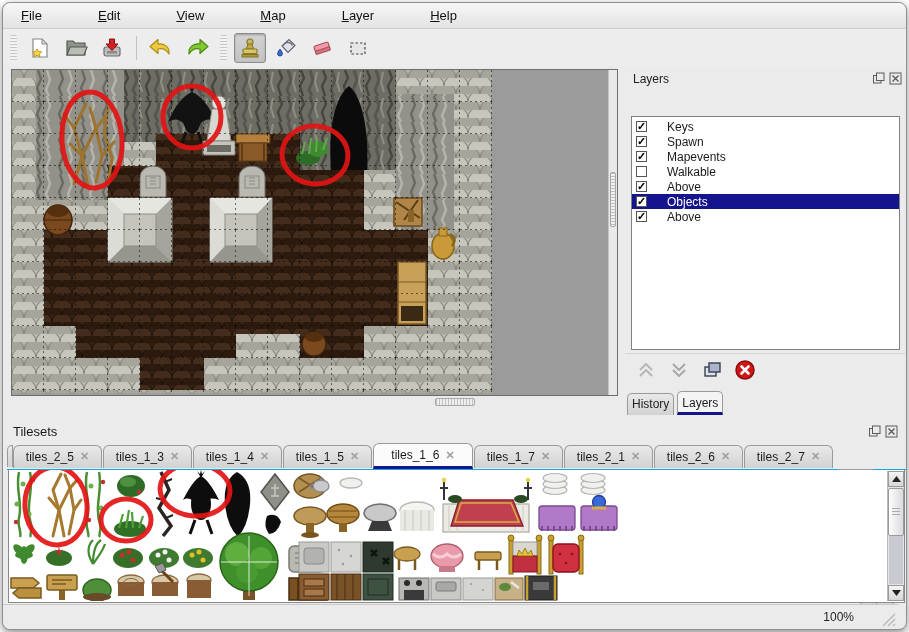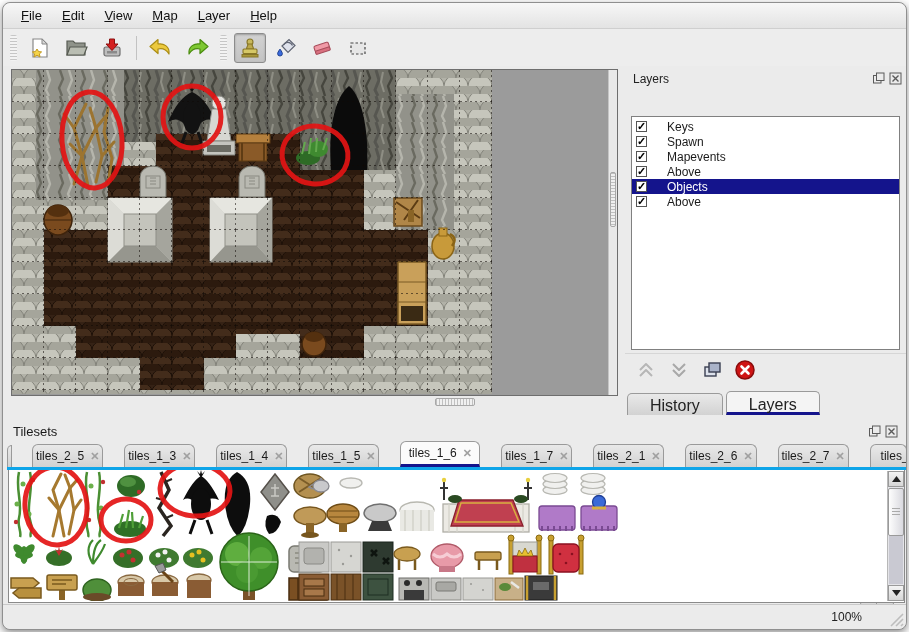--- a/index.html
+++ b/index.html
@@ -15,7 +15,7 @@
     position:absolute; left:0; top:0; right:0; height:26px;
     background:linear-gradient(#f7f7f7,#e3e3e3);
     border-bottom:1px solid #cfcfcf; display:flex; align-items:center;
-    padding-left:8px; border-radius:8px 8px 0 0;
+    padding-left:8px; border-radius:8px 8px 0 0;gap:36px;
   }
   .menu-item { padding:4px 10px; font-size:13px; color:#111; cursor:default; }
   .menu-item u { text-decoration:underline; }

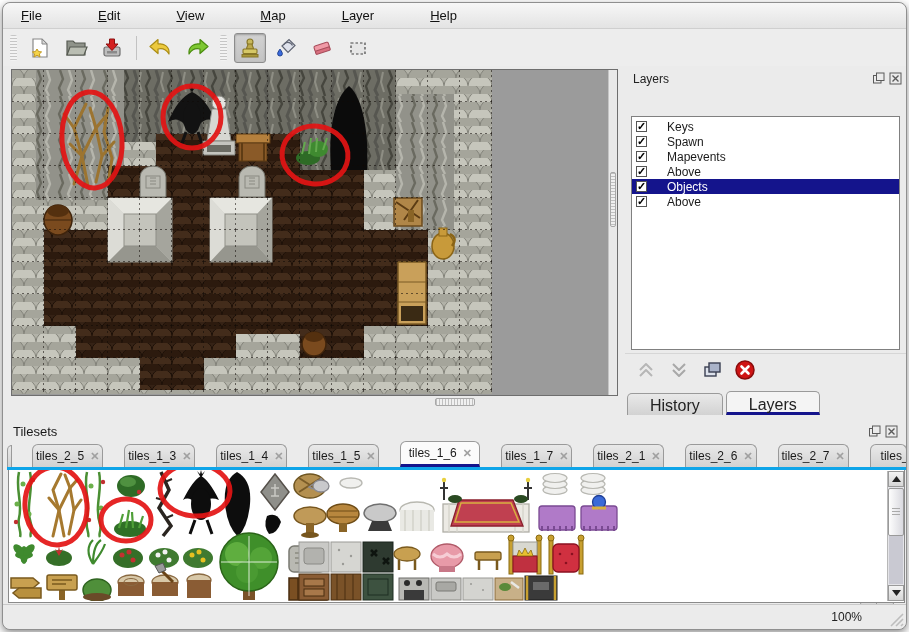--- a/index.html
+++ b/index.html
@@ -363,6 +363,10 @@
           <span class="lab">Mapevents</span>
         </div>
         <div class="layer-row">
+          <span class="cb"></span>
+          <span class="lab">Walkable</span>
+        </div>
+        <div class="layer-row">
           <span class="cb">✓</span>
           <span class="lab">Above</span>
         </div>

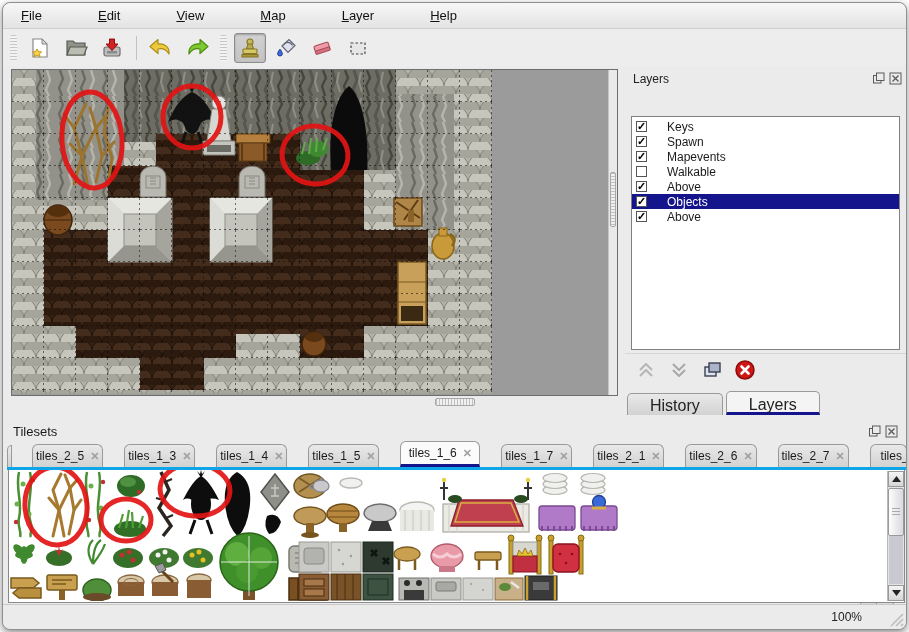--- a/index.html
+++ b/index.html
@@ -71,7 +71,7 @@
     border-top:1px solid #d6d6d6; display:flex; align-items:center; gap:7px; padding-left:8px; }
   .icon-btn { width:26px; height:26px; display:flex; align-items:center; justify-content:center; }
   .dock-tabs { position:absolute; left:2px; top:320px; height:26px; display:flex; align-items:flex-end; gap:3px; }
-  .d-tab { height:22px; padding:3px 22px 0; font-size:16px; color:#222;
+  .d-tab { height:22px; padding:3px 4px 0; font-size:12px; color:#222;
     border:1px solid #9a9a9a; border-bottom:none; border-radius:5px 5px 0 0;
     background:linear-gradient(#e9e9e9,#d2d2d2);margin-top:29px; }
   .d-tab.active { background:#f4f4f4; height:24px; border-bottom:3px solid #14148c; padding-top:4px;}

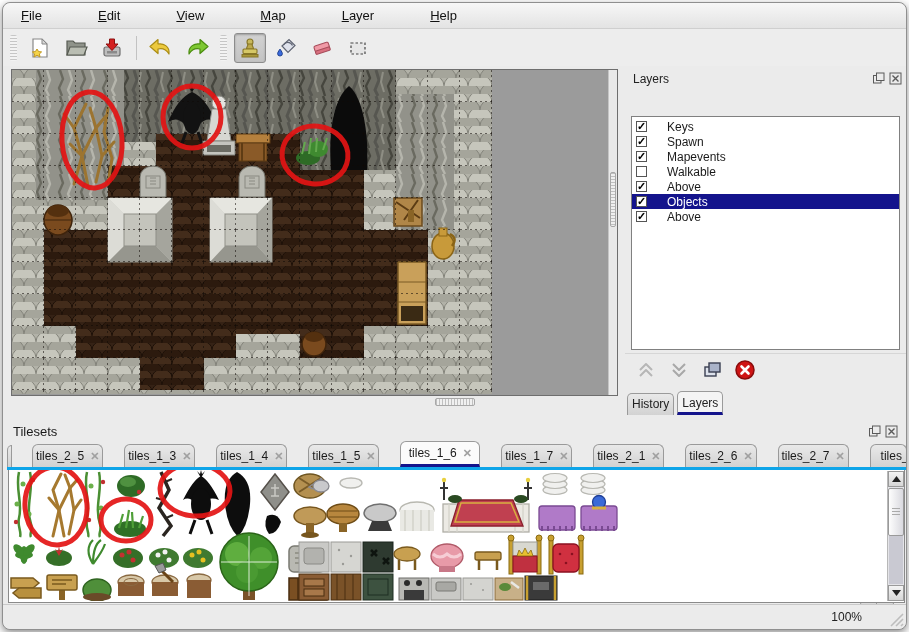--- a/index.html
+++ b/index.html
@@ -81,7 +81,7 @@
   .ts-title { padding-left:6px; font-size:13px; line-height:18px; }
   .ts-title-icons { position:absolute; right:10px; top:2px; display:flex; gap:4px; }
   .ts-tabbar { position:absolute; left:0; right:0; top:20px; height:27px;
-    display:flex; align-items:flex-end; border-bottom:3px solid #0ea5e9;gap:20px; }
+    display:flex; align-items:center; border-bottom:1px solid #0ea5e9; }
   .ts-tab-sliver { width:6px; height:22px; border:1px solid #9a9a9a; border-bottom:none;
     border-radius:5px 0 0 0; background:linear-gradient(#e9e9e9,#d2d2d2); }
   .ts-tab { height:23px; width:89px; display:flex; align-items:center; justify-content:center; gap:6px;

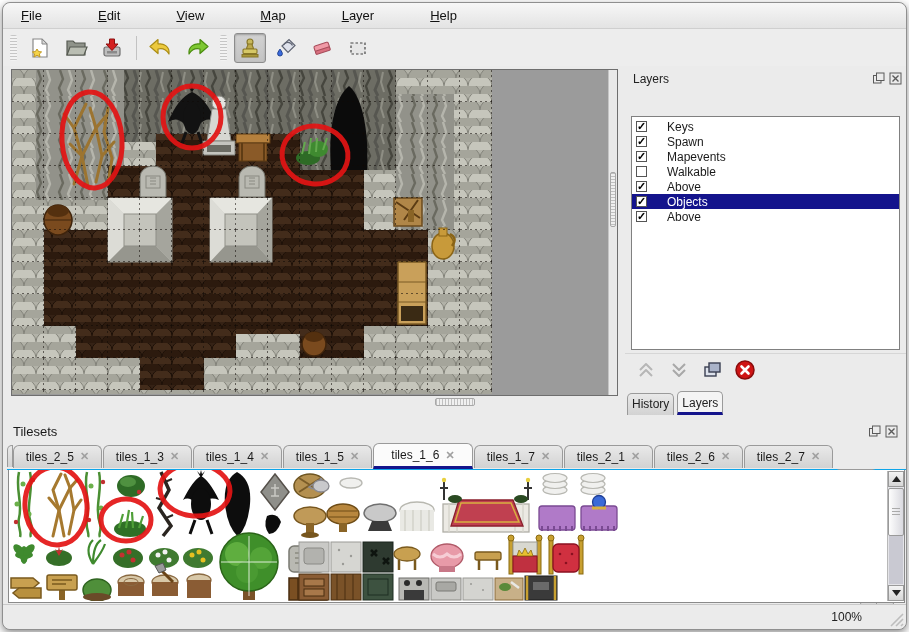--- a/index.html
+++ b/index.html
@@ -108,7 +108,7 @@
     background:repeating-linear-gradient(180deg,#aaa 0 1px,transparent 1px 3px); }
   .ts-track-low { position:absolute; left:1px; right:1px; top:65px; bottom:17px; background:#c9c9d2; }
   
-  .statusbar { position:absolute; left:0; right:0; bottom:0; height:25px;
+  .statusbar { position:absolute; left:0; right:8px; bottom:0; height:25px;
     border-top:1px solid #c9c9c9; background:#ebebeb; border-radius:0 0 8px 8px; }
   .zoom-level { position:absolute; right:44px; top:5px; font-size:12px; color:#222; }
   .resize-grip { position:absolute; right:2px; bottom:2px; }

◇ ◇ ◇

EXERCISE: Identify each line of the material where the word "color" shows up, and copy it.

SOLUTION TO THIS EXERCISE:
   .menu-item { padding:4px 10px; font-size:13px; color:#111; cursor:default; }
-  .d-tab { height:22px; padding:3px 22px 0; font-size:16px; color:#222;
+  .d-tab { height:22px; padding:3px 4px 0; font-size:12px; color:#222;
   .zoom-level { position:absolute; right:44px; top:5px; font-size:12px; color:#222; }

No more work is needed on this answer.